Niente di più facile; peccato che delle volte si cada in fallo, non riuscendo ad elaborare uno straccio di risposta.

  • Quali sono i suoi punti di forza e i suoi punti deboli?

Nemmeno a dirlo, sarà il caso di elencare precedentemente i vostri punti di forza e solo successivamente quelli che si potrebbero ritenere punti deboli.

  • Vedo che non ha alcuna esperienza in questo settore.

Si tratta di una affermazione che potrebbe mettere in difficoltà. Sottolineate la vostra voglia d’imparare e la vostra rapidità nel farlo. Mostratevi sicuri.

  • Perché ha scelto quest’azienda?
  • Cosa le interessa maggiormente della posizione che le viene proposta?
  • Perché si sente la persona giusta a questa mansione?

Nel rispondere a queste domande dimostrate di conoscere con precisione la società.

Per le domande a seguire non esistono risposte giuste o sbagliate. Siate sinceri e privi di incertezze.

  • Dove si vede tra 5-10 anni?
  • Si definisce più una persona di pensiero o di azione?
  • Pratica hobby?
  • Che cosa legge?
  • Perché ha impiegato tanto ha laurearsi?
  • Ha viaggiato all’estero?
  • Preferisce lavorare in gruppo o da solo?
  • Pensa di essere in grado di dirigere un’equipe?
  • E’ fidanzato?

Non sarà improbabile che vi venga chiesto di proporre degli esempi pratici relativi alle vostre mansioni precedenti o alle vostre capacità, qualcosa di questo genere:

  • Ha mai dovuto rispettare delle scadenze?
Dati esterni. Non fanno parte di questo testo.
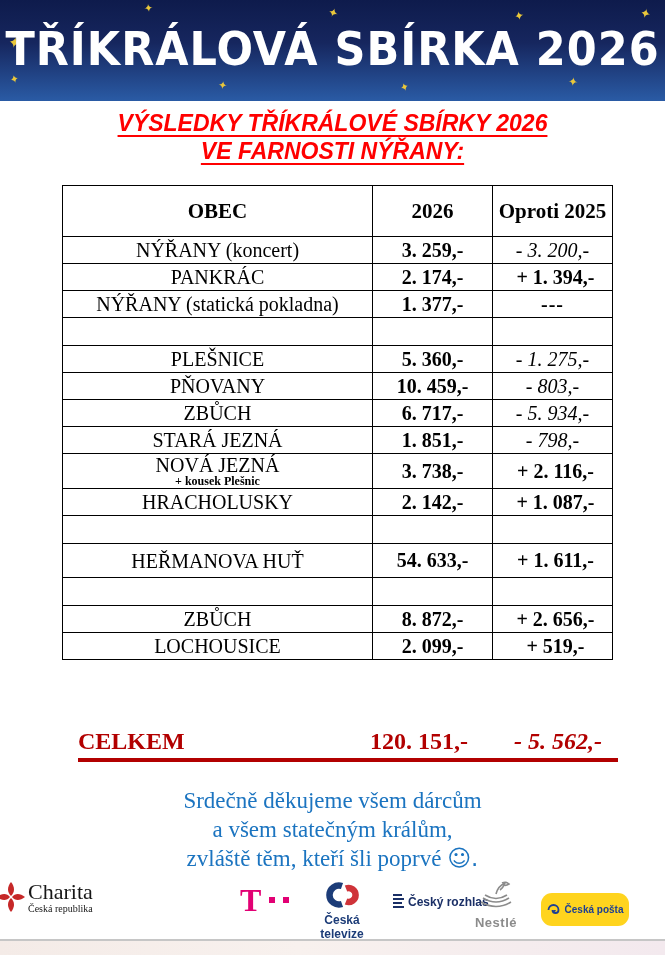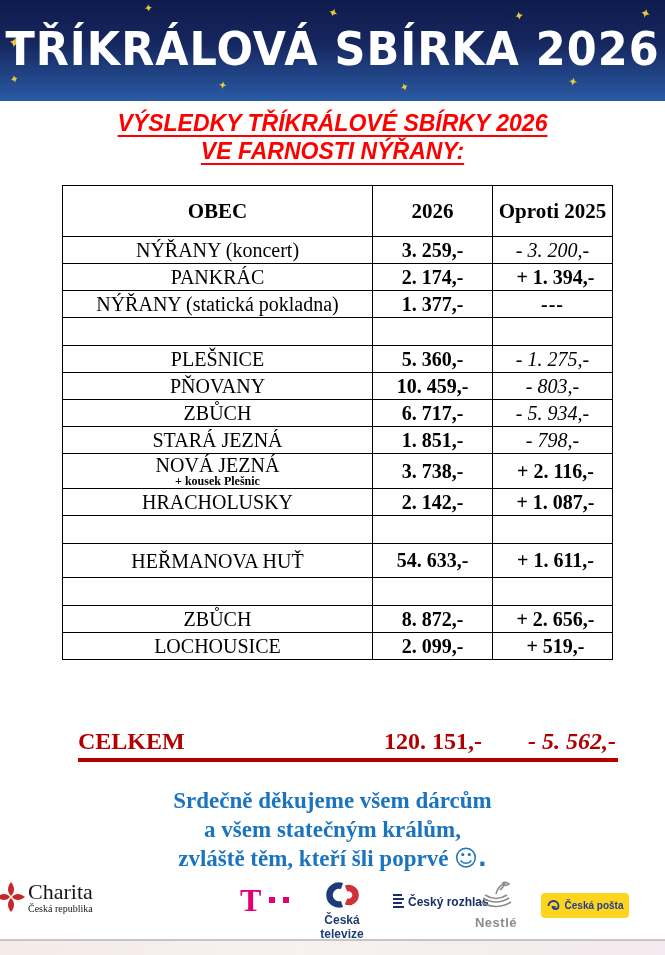--- a/index.html
+++ b/index.html
@@ -45,25 +45,25 @@
   .obec-note{font-size:12px;font-weight:bold;line-height:13px;margin-top:-1px;}
   .obec-name{line-height:22px;}
   
   .total-row{
     position:absolute;left:78px;top:728px;width:540px;
     display:flex;align-items:baseline;
     color:#b20000;font-weight:bold;font-size:24px;
     border-bottom:4px solid #b20000;padding-bottom:3px;
   }
   .total-amount{margin-left:auto;}
-  .total-diff{margin-left:46px;font-style:italic;margin-right:2px;}
+  .total-diff{margin-left:46px;font-style:italic;margin-right:16px;}
   
   .thanks{
     position:absolute;left:0;top:786px;width:100%;text-align:center;
-    color:#1b74c0;font-weight:bold;font-size:23px;line-height:29px;
+    color:#1b74c0;font-weight:normal;font-size:23px;line-height:29px;
   }
   .smiley{font-family:"DejaVu Sans",sans-serif;}
   
   .logos{position:absolute;left:0;top:878px;width:665px;height:58px;padding-left:16px;}
   .logo{position:absolute;}
   .logo-charita{left:-3px;top:3px;display:flex;align-items:flex-start;}
   .charita-text{margin-left:3px;color:#171717;}
   .charita-name{font-size:22px;line-height:22px;}
   .charita-sub{font-size:10px;line-height:11px;}
   .logo-tmobile{left:240px;top:8px;color:#e20074;font-family:"Liberation Sans",sans-serif;font-weight:bold;}
@@ -72,21 +72,21 @@
   .logo-ct{left:310px;top:4px;width:64px;text-align:center;}
   .ct-label{font-family:"Liberation Sans",sans-serif;font-weight:bold;font-size:12px;color:#1c3c78;margin-top:1px;}
   .logo-rozhlas{left:393px;top:16px;display:flex;align-items:center;color:#1a2f66;}
   .cr-bars{display:inline-block;margin-right:4px;}
   .cr-bars div{background:#1a2f66;height:2px;margin-bottom:2px;}
   .cr-b1{width:9px;} .cr-b2{width:11px;} .cr-b3{width:9px;} .cr-b4{width:11px;}
   .cr-label{font-family:"Liberation Sans",sans-serif;font-weight:bold;font-size:12px;}
   .logo-nestle{left:470px;top:0;width:52px;text-align:center;color:#8b8b8b;}
   .nestle-label{font-family:"Liberation Sans",sans-serif;font-size:13px;letter-spacing:.5px;margin-top:-3px;font-weight:bold;}
   .logo-posta{
-    left:541px;top:15px;width:88px;height:25px;background:#ffd41e;border-radius:4px;
+    left:541px;top:15px;width:88px;height:33px;background:#ffd41e;border-radius:11px;
     display:flex;align-items:center;justify-content:center;
   }
   .posta-label{font-family:"Liberation Sans",sans-serif;font-weight:bold;font-size:10px;color:#1c3f94;margin-left:3px;}
   
   .bottom-strip{
     position:absolute;left:0;top:939px;width:665px;height:16px;box-sizing:border-box;
     border-top:2px solid #c6c6c6;
     background:linear-gradient(90deg,#f4ebe7 0%,#f8f1ee 45%,#f3e9ee 100%);
   }
 </style>

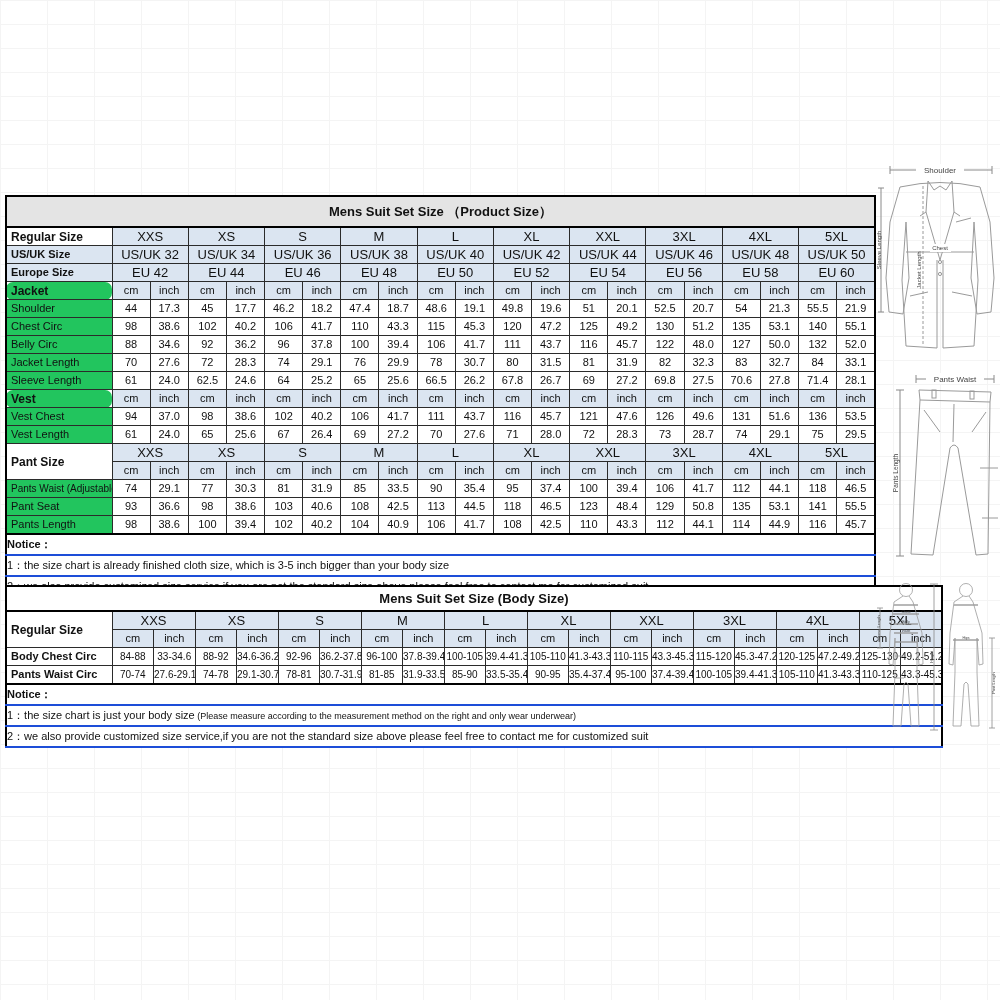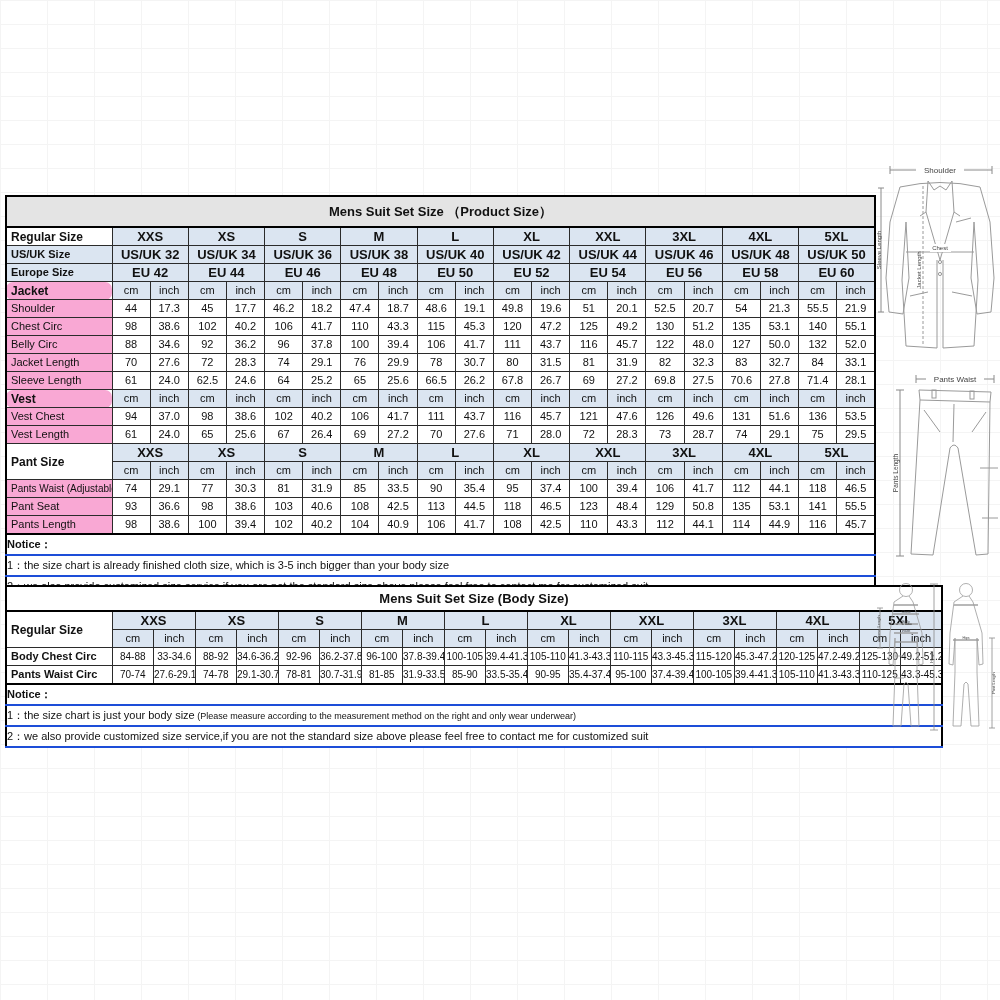--- a/index.html
+++ b/index.html
@@ -11,22 +11,22 @@
   #product-wrap{left:5px;top:195px;width:871px;}
   #body-wrap{left:5px;top:585px;width:938px;}
   table{border-collapse:collapse;table-layout:fixed;width:100%;border:2px solid #000;}
   td{border:1px solid #2b2b2b;text-align:center;padding:0;overflow:hidden;white-space:nowrap;
      font-size:11px;color:#111;height:17px;line-height:1;}
   td.title-cell{height:29px;font-size:13px;font-weight:bold;background:#e4e4e4;border-bottom:2px solid #000;}
   #body-wrap td.title-cell{background:#fff;height:23px;}
   td.lbl{text-align:left;padding-left:4px;}
   td.bold{font-weight:bold;}
   td.blue{background:#dbe5f1;}
-  td.gray{background:#f9a8d4;margin-left:44px;}
-  td.sz{font-weight:bold;font-size:13px;}
+  td.gray{background:#22c55e;margin-left:44px;}
+  td.sz{font-weight:normal;font-size:13px;}
   td.unit{font-size:11px;background:#dbe5f1;}
   td.val{background:#fff;}
   td.tiny{font-size:10px;}
   td.range{font-size:10px;}
   td.sec{font-size:12px;font-weight:bold;border-radius:7px;}
   td.note-row{text-align:left;padding-left:0;border-top:2px solid #000;border-bottom:2px solid #1d4ed8;height:19px;}
   td.note-row .sub{font-size:9px;}
   svg text{font-family:"Liberation Sans",sans-serif;fill:#444;}
   .diagram{position:absolute;}
   #jacket-diagram{left:876px;top:160px;width:124px;height:208px;}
Se sì mi faccia degli esempi.
  • Mi faccia un esempio di una decisione che ha preso e che ha portato dei vantaggi all’organizzazione per la quale lavorava?

Il colloquio si potrebbe chiudere con: ha qualche domanda?

Se reputate di averne qualcuna interessante ponetela, dimostrerete la vostra partecipazione attiva alla discussione.

Per concludere, come già precisato, non esistono risposte ideali, sarà sufficiente dimostrarsi pronti e sicuri di se.